Of the lines in the data below, write out exactly those from the one holding "subtotal: 9078.81 -> 2611.35" through the one holding "total: 10806.33 -> 3081.39", both included.
[Source records]
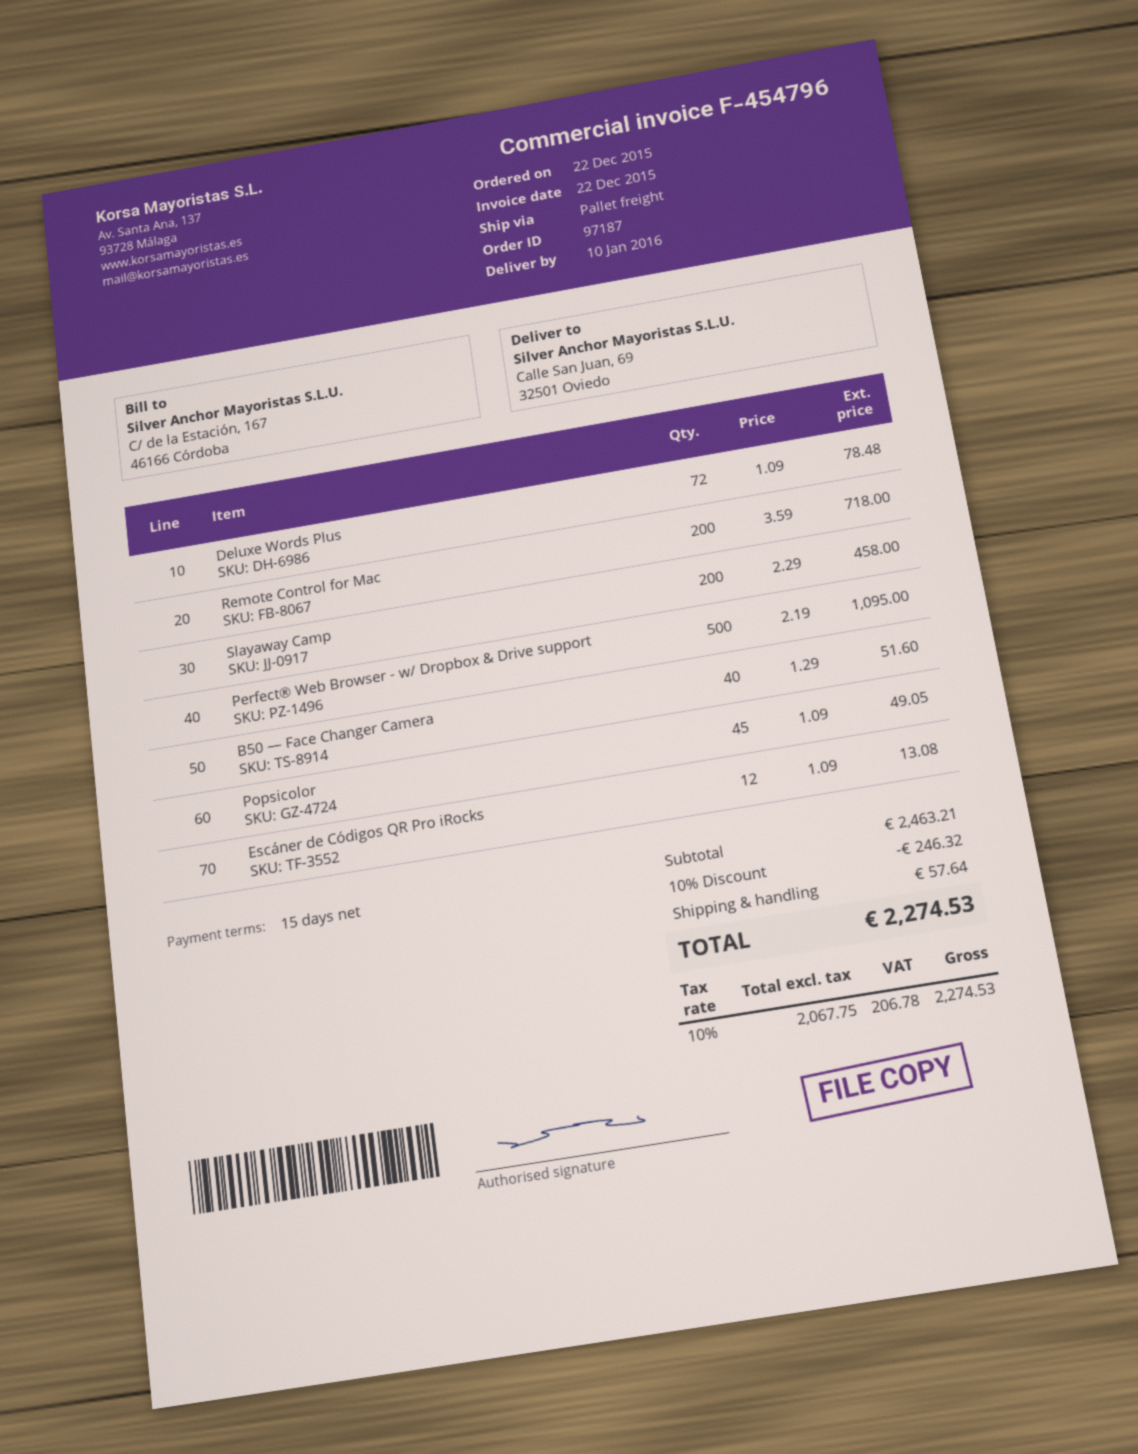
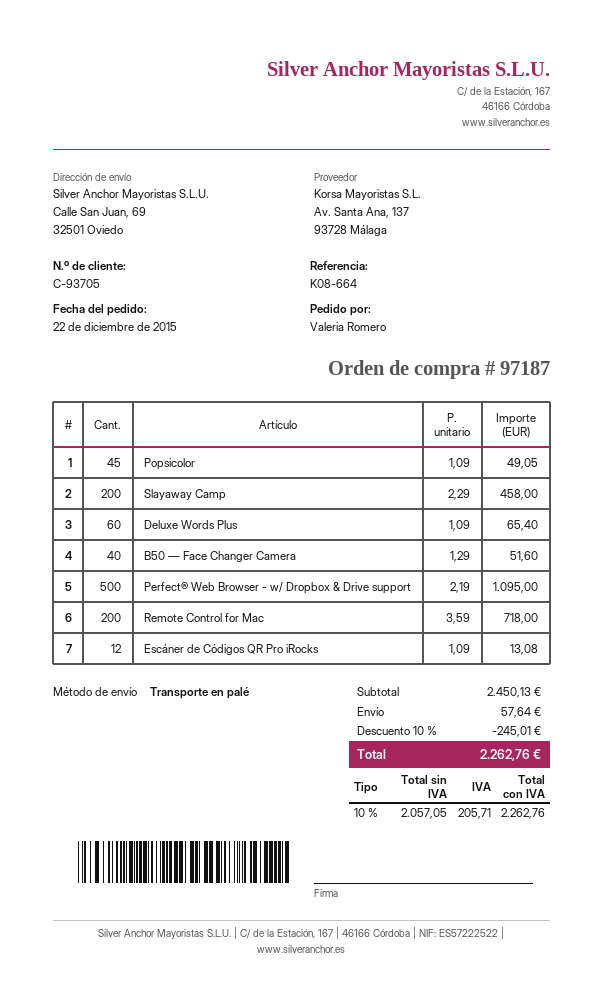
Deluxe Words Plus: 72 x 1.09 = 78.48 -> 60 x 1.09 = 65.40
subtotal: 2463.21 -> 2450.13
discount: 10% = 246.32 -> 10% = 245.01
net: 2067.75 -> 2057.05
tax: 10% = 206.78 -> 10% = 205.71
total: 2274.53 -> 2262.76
[/Source records]
[Source records]
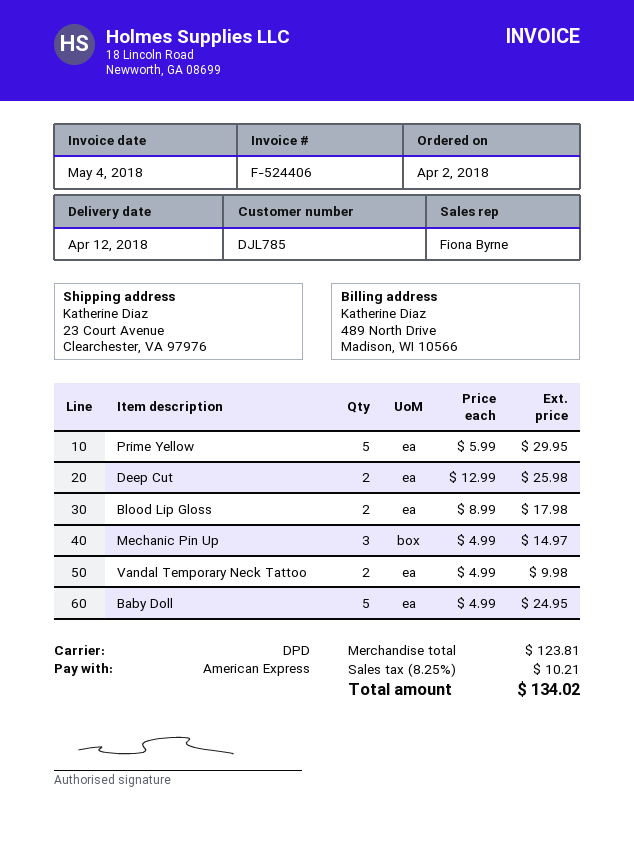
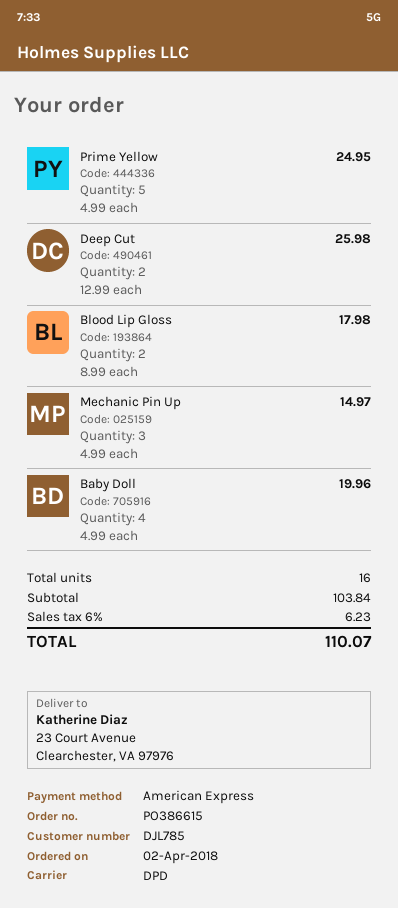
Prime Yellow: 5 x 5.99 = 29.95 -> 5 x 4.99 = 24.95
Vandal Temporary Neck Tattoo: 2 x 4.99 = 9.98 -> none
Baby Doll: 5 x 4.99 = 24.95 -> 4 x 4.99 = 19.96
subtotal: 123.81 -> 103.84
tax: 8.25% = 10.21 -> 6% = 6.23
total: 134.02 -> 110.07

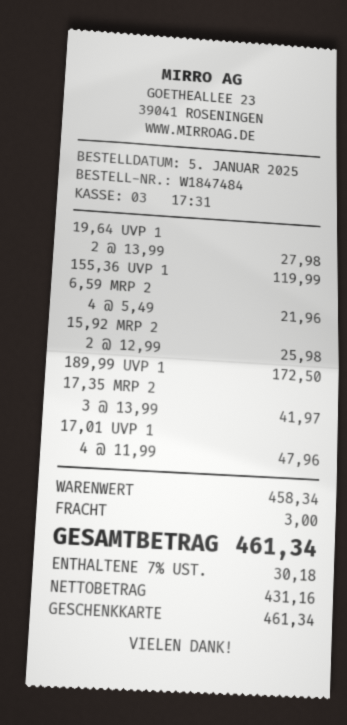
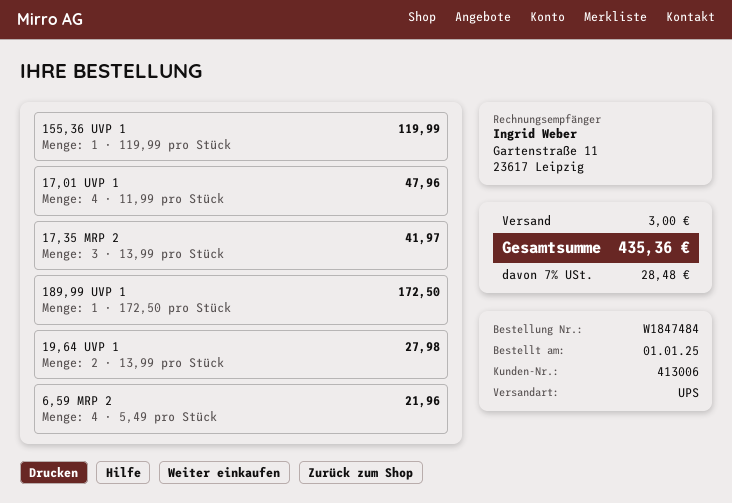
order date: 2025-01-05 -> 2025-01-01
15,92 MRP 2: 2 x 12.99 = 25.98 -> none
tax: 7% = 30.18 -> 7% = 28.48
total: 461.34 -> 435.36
[/Source records]
[Source records]
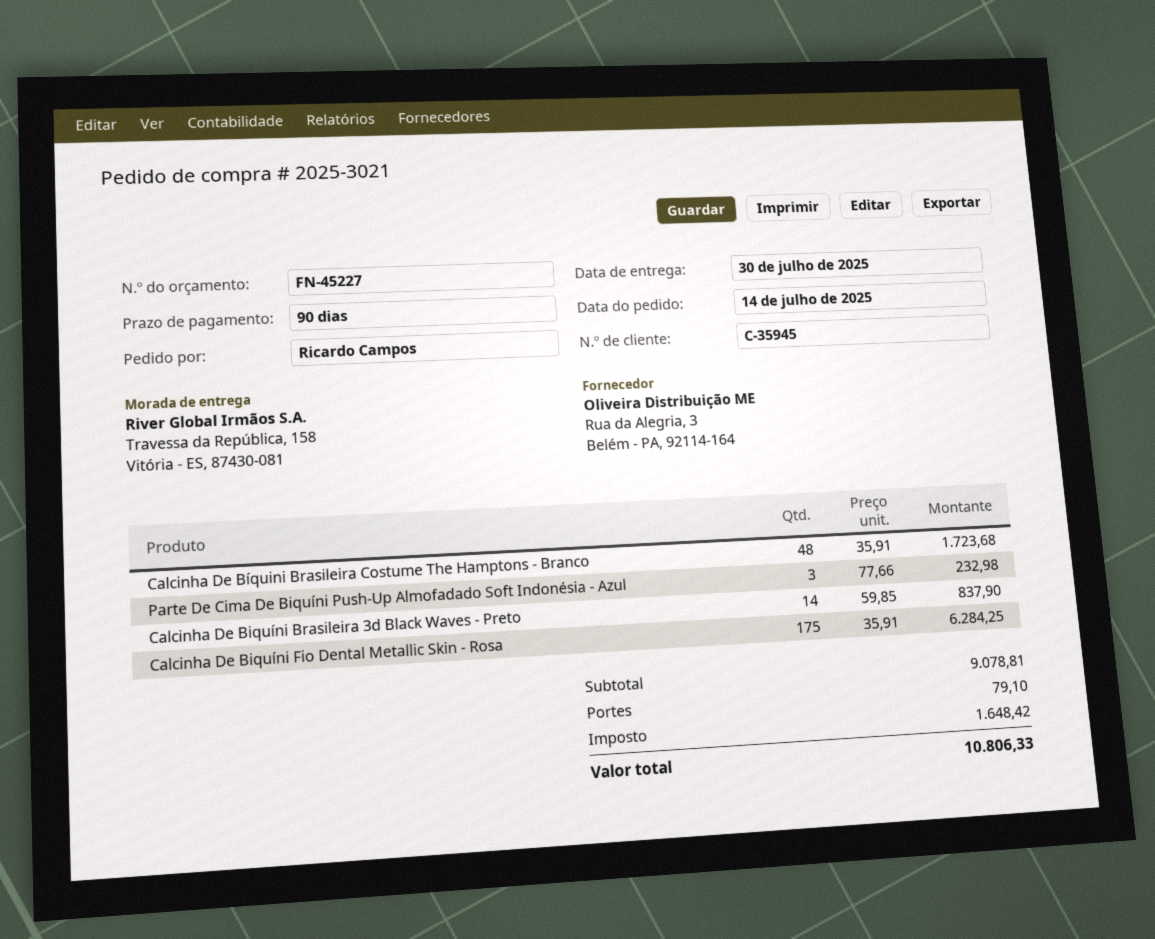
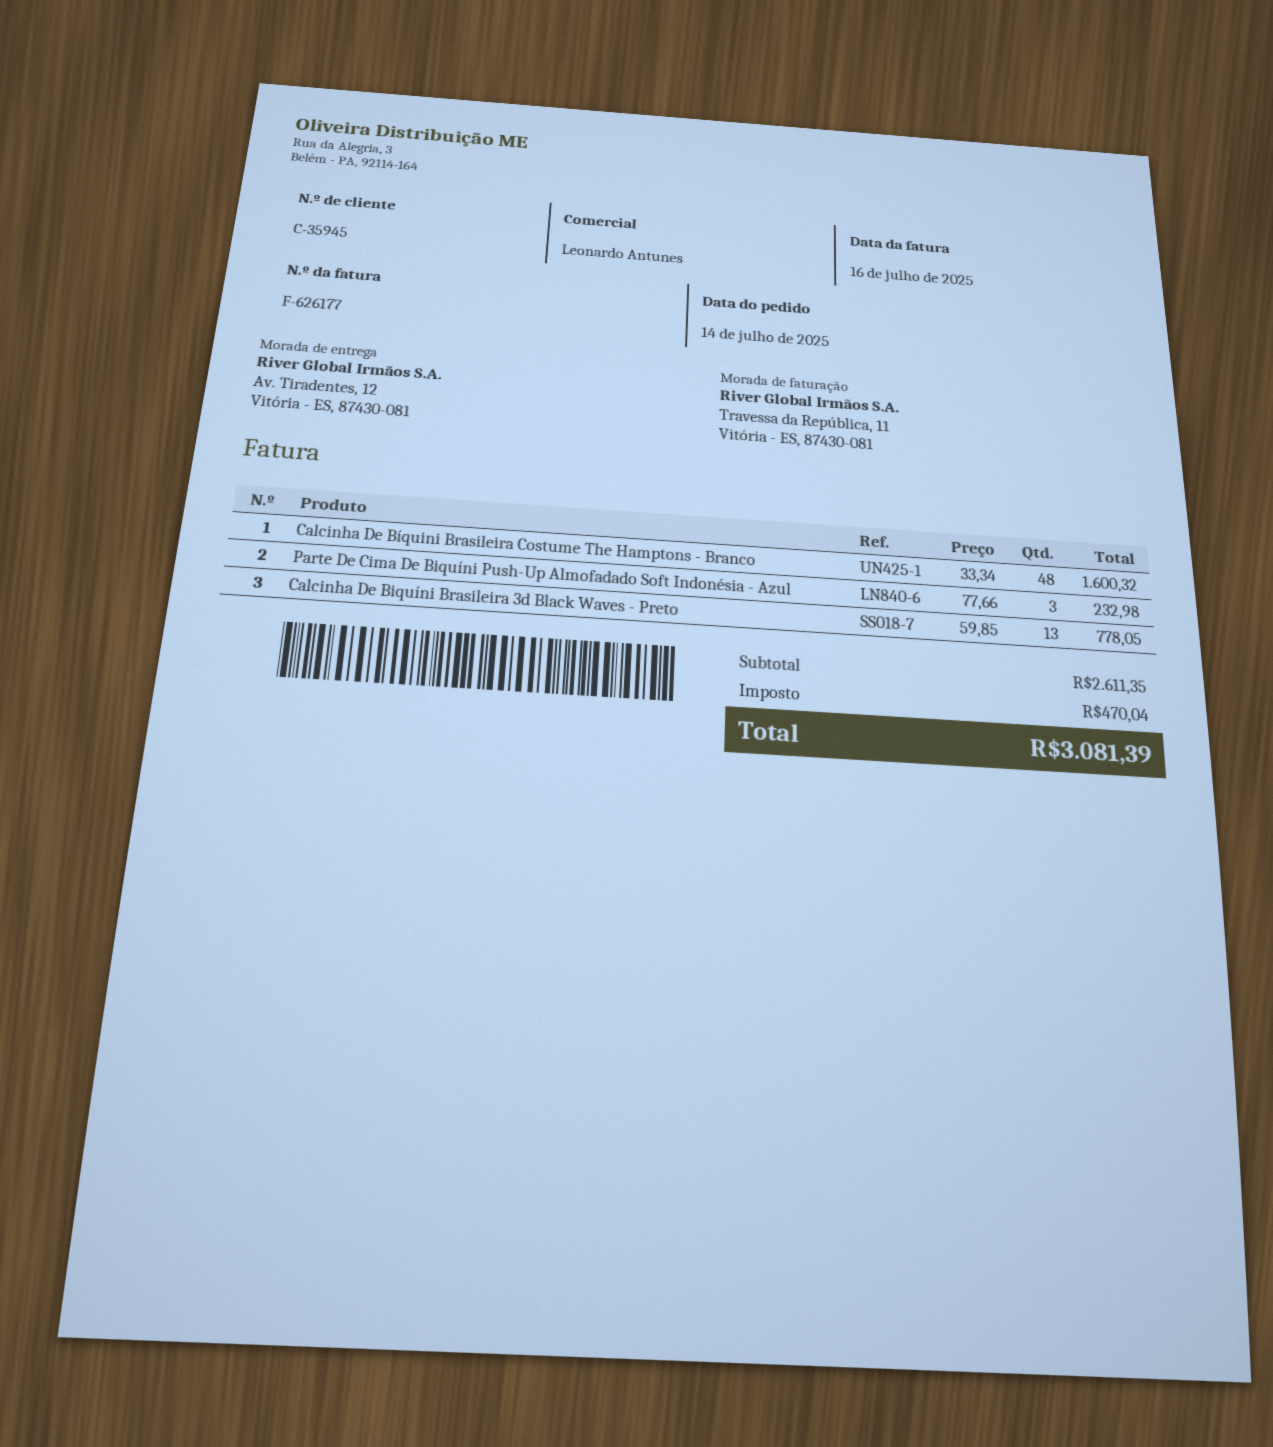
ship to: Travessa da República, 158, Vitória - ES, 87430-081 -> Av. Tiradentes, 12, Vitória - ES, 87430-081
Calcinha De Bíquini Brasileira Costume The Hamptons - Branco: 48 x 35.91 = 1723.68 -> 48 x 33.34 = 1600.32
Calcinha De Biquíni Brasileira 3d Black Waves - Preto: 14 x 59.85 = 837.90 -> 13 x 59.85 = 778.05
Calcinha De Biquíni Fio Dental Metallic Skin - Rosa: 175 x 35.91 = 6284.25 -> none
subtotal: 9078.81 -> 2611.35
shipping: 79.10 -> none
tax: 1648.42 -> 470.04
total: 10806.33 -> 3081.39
[/Source records]
## Task response:
subtotal: 9078.81 -> 2611.35
shipping: 79.10 -> none
tax: 1648.42 -> 470.04
total: 10806.33 -> 3081.39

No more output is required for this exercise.